[[ DATA LISTING, beginning ]]
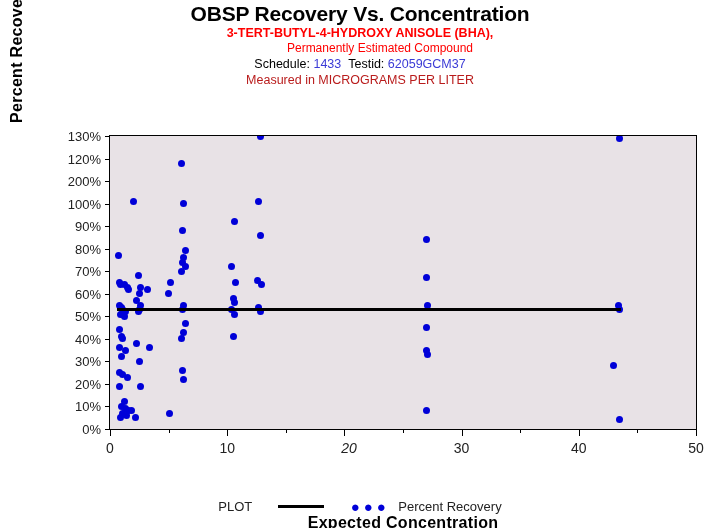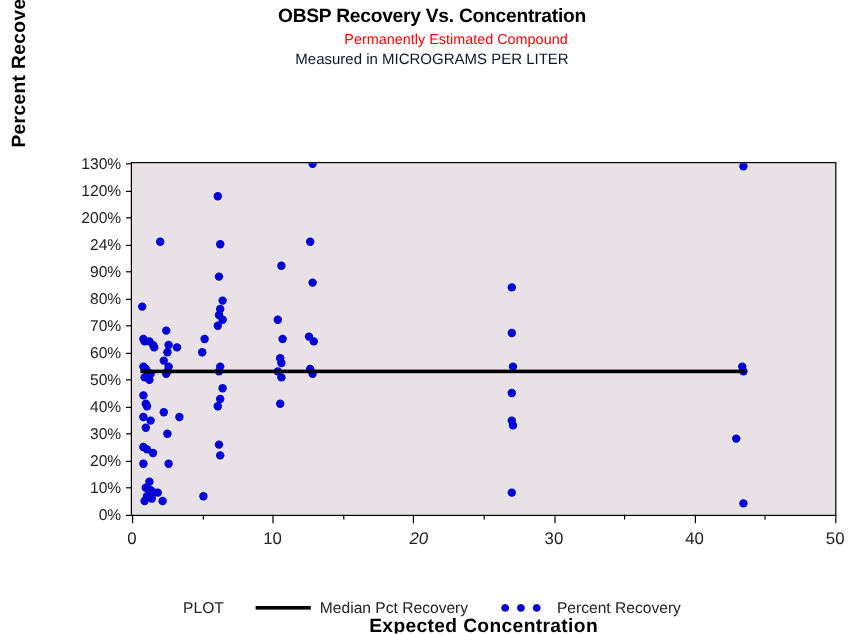"OBSP Recovery Vs. Concentration" .t-main { font-size: 16px -> 21px }
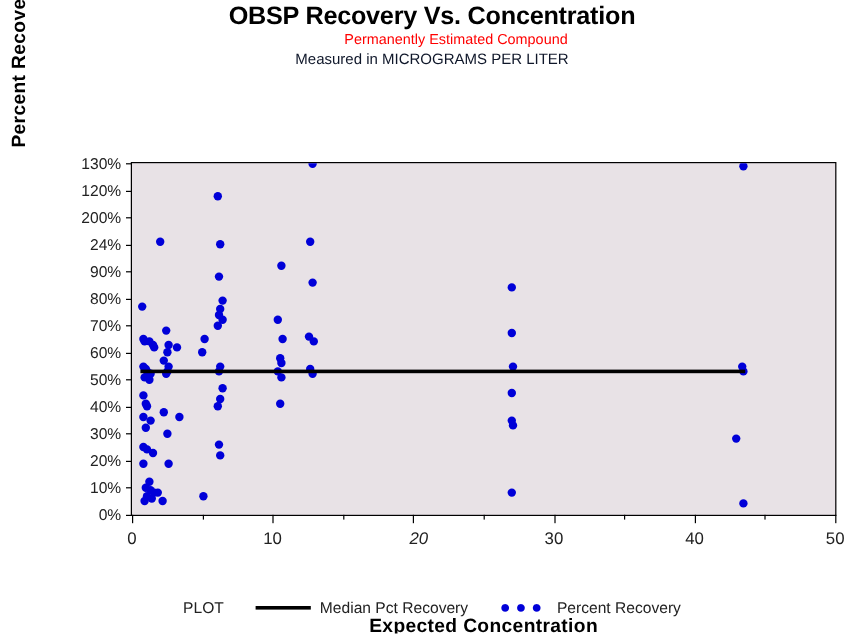"3-TERT-BUTYL-4-HYDROXY ANISOLE (BHA)," div.t-cmp { html: none -> <div>3-TERT-BUTYL-4-HYDROXY ANISOLE (BHA),</div> }
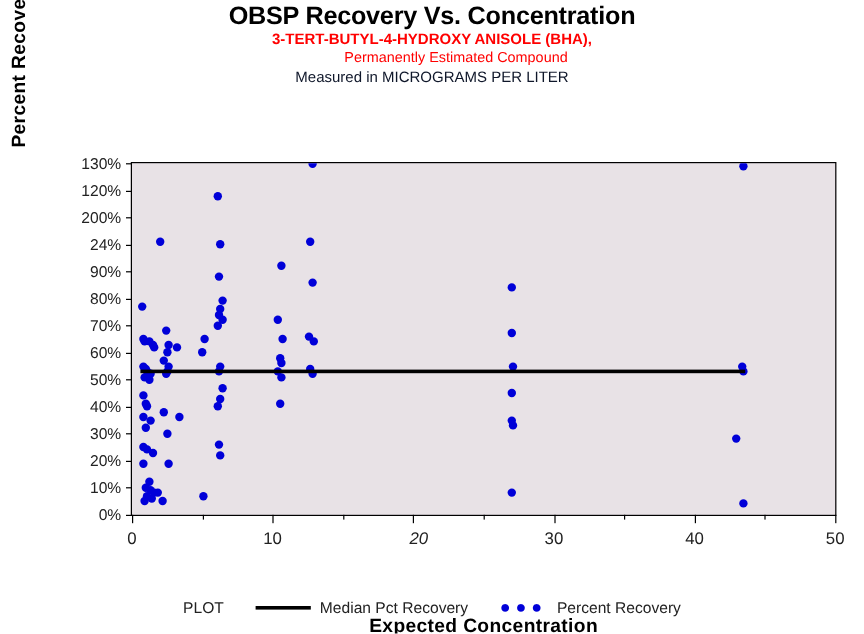"Schedule: 1433 Testid: 62059GCM37" div.t-sched { html: none -> <div> <span>Schedule:</span> <span>1433</span> &nbsp;<span>Testid:</span> <span>62059GCM37</span> </div> }
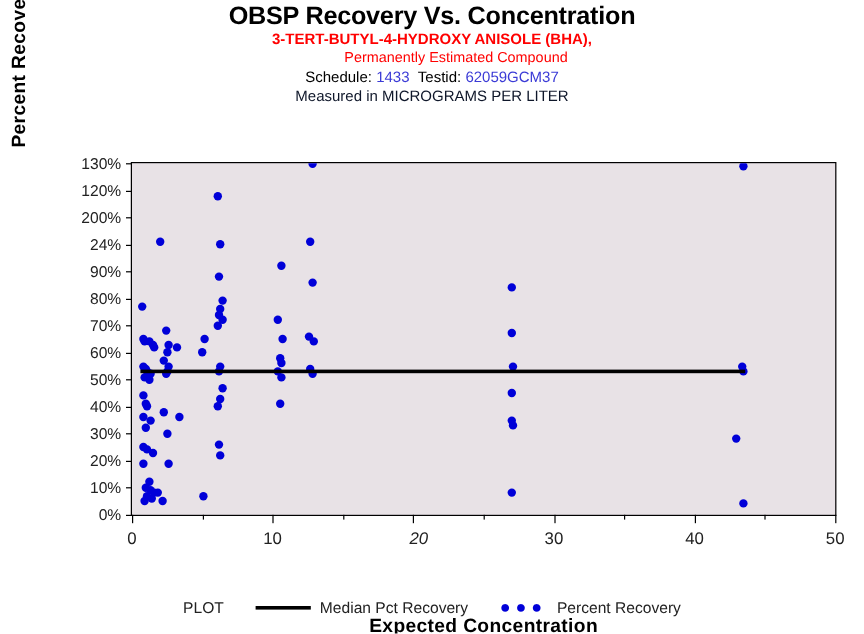"Measured in MICROGRAMS PER LITER" .t-meas { color: #0f172a -> #b91c1c }
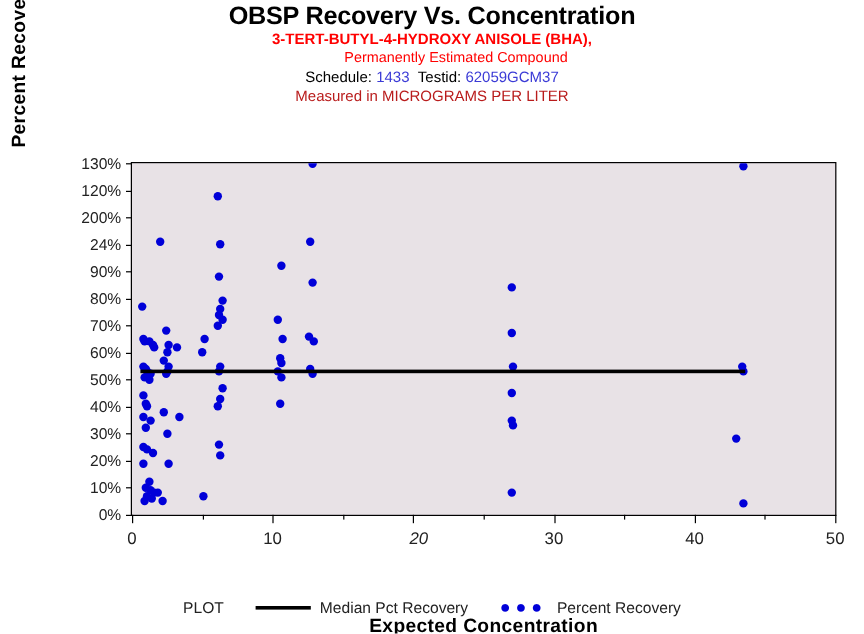"24%" div.ytick-lbl { text: 24% -> 100% }
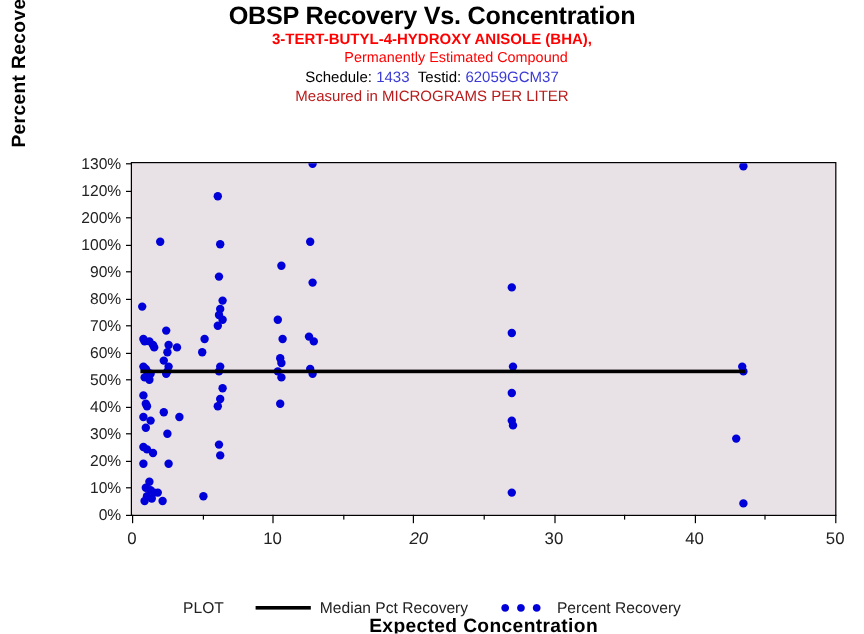"Median Pct Recovery" span { html: <span>Median Pct Recovery</span> -> none }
[[ DATA LISTING, end ]]
WORK TASK: Could you write the entries out again exactly, without their pictures?

OUTPUT FOR THIS TASK:
"OBSP Recovery Vs. Concentration" .t-main { font-size: 16px -> 21px }
"3-TERT-BUTYL-4-HYDROXY ANISOLE (BHA)," div.t-cmp { html: none -> <div>3-TERT-BUTYL-4-HYDROXY ANISOLE (BHA),</div> }
"Schedule: 1433 Testid: 62059GCM37" div.t-sched { html: none -> <div> <span>Schedule:</span> <span>1433</span> &nbsp;<span>Testid:</span> <span>62059GCM37</span> </div> }
"Measured in MICROGRAMS PER LITER" .t-meas { color: #0f172a -> #b91c1c }
"24%" div.ytick-lbl { text: 24% -> 100% }
"Median Pct Recovery" span { html: <span>Median Pct Recovery</span> -> none }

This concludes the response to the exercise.